Two of his sons, Thomas and William, our father, were veterans of the Union Army. Thomas was seriously wounded at the battle of Chancellorsville, a wound from which he never fully recovered.

On or about 1880, exact date not known, our grandfather disposed of his home at Washington Bottom, Wood County, WV, and purchased a farm in Ritchie County, WV, near the small town of Mole Hill. Here he met with adversity. First his home burned, which he rebuilt on a larger and rather expensive scale, then he became involved in some trivial controversy with a neighbor, leading to an eventual long and expensive legal litigation. This, coupled with the panic of 1892-93 reduced him to almost bankruptcy. Now in his 78th year, this man, once considered the wealthiest man in Washington Bottom, finds himself with but a token of the wealth he once possessed, a condition brought about through unavoidable adversity in some measure, but in great measure to improper judgement in his declining years and his unwillingness to heed the advice and counsel of his wife and older sons.

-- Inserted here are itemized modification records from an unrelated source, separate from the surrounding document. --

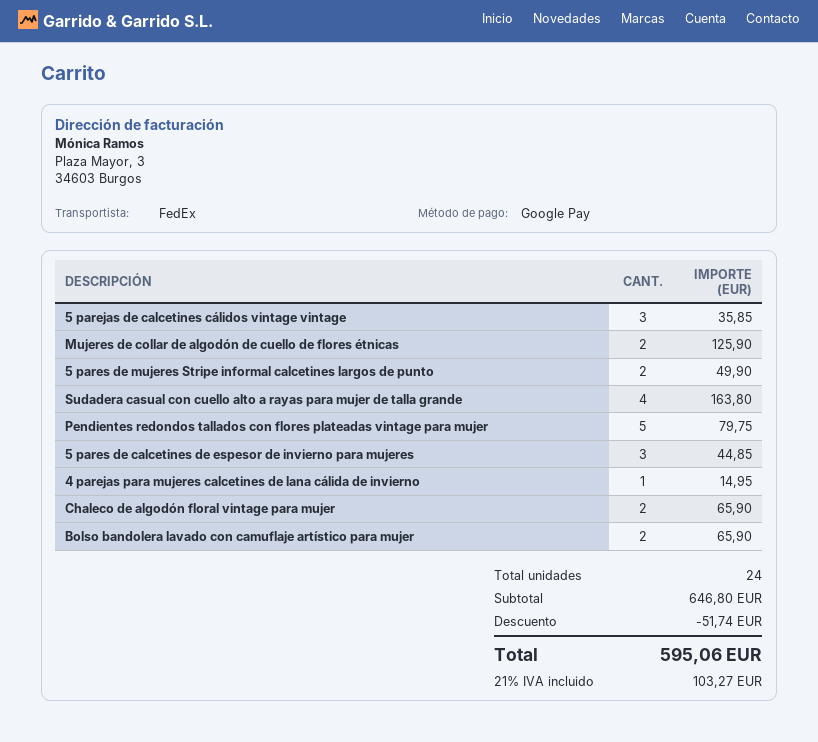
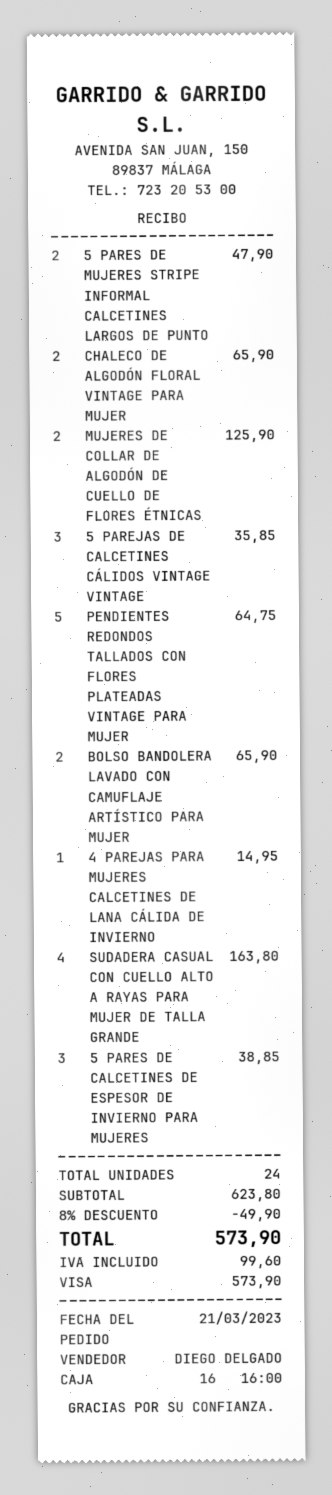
payment method: Google Pay -> Visa
5 pares de mujeres Stripe informal calcetines largos de punto: 2 for 49.90 -> 2 for 47.90
Pendientes redondos tallados con flores plateadas vintage para mujer: 5 for 79.75 -> 5 for 64.75
5 pares de calcetines de espesor de invierno para mujeres: 3 for 44.85 -> 3 for 38.85
subtotal: 646.80 -> 623.80
discount: 51.74 -> 49.90
tax: 103.27 -> 99.60
total: 595.06 -> 573.90

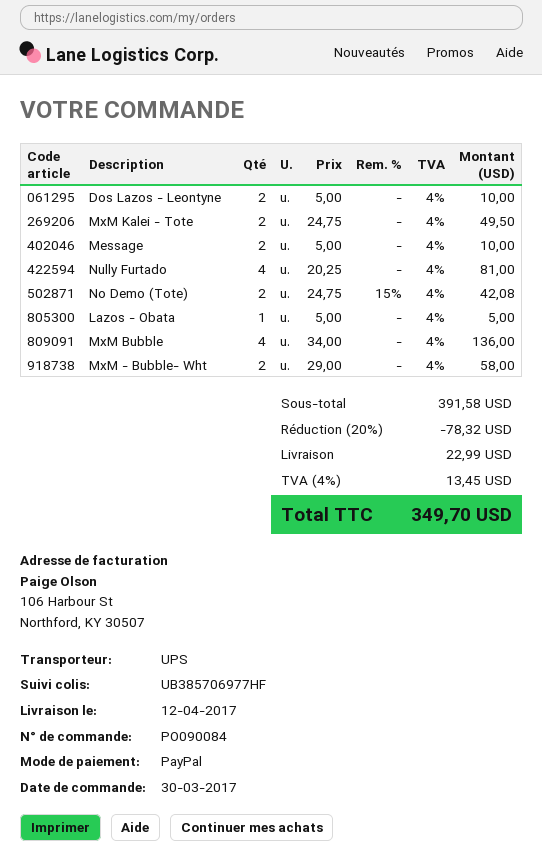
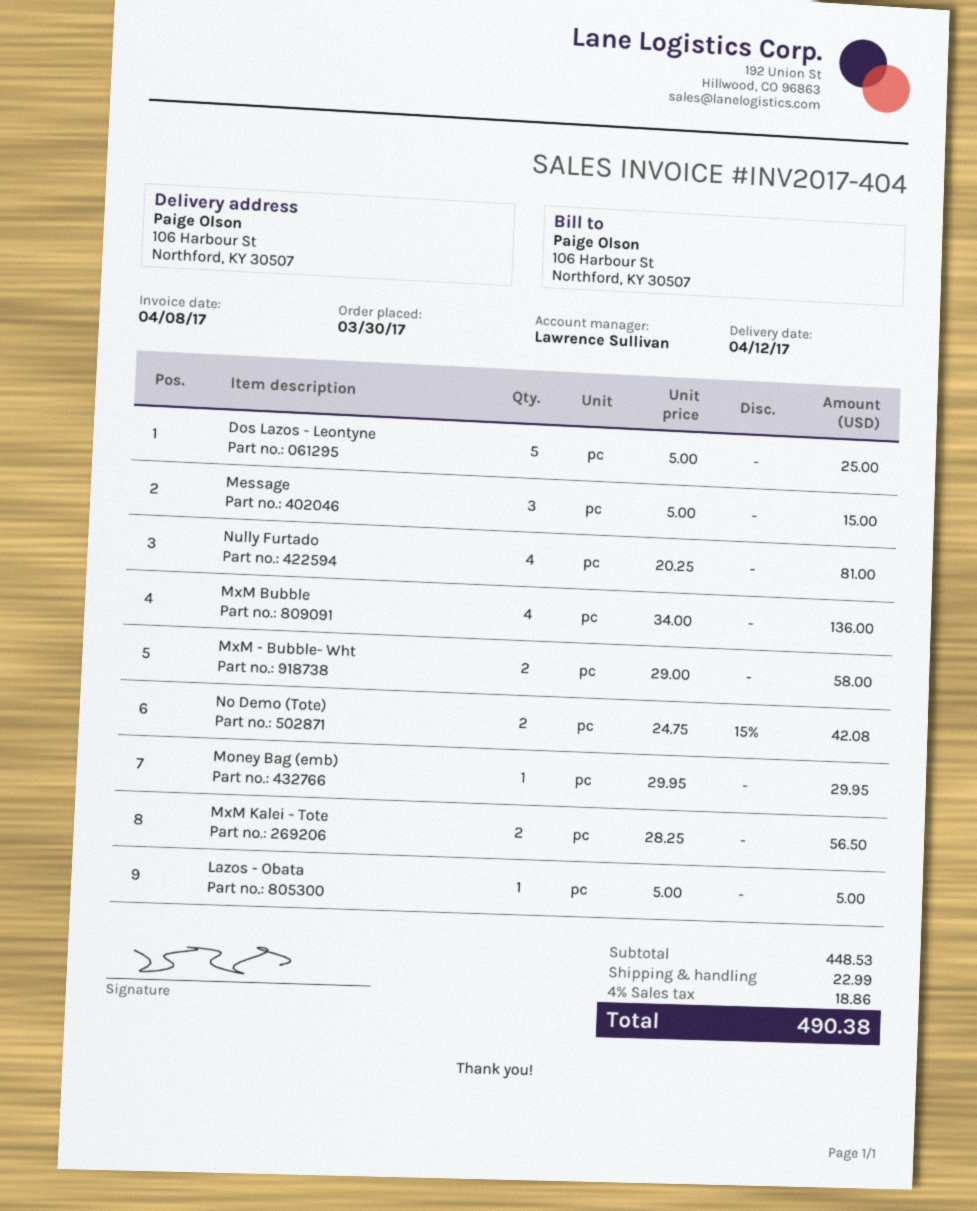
Dos Lazos - Leontyne: 2 x 5.00 = 10.00 -> 5 x 5.00 = 25.00
MxM Kalei - Tote: 2 x 24.75 = 49.50 -> 2 x 28.25 = 56.50
Message: 2 x 5.00 = 10.00 -> 3 x 5.00 = 15.00
Money Bag (emb): none -> 1 x 29.95 = 29.95
subtotal: 391.58 -> 448.53
discount: 20% = 78.32 -> none
tax: 4% = 13.45 -> 4% = 18.86
total: 349.70 -> 490.38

He now moves back to Wood County to live with his son James where he soon dies, April 4, 1894, at the age of 79 years 3 months and 10 days. Grandmother Beckett continued to live in Wood County, WV, where she passed away at the home of her grandson, James Beckett, Jr., on December 27, 1909, at the age of 87 years, 5 months and 5 days.

Now in all my historical search, relative to the Beckett family, I find nothing spectacular or unusually outstanding. Apparently, to date, they in America were, are and we trust will continue to be a good, sound and respectable middle class family, made up of farmers, teachers, preachers, doctors, businessmen and soldiers; patriotic, even to the extreme, and in most respects religiously inclined and of the Protestant faith. They are a strong willed people, independent, unshaken in their convictions, somewhat emotional, devoted to their families and at times, under provocation, pugnacious.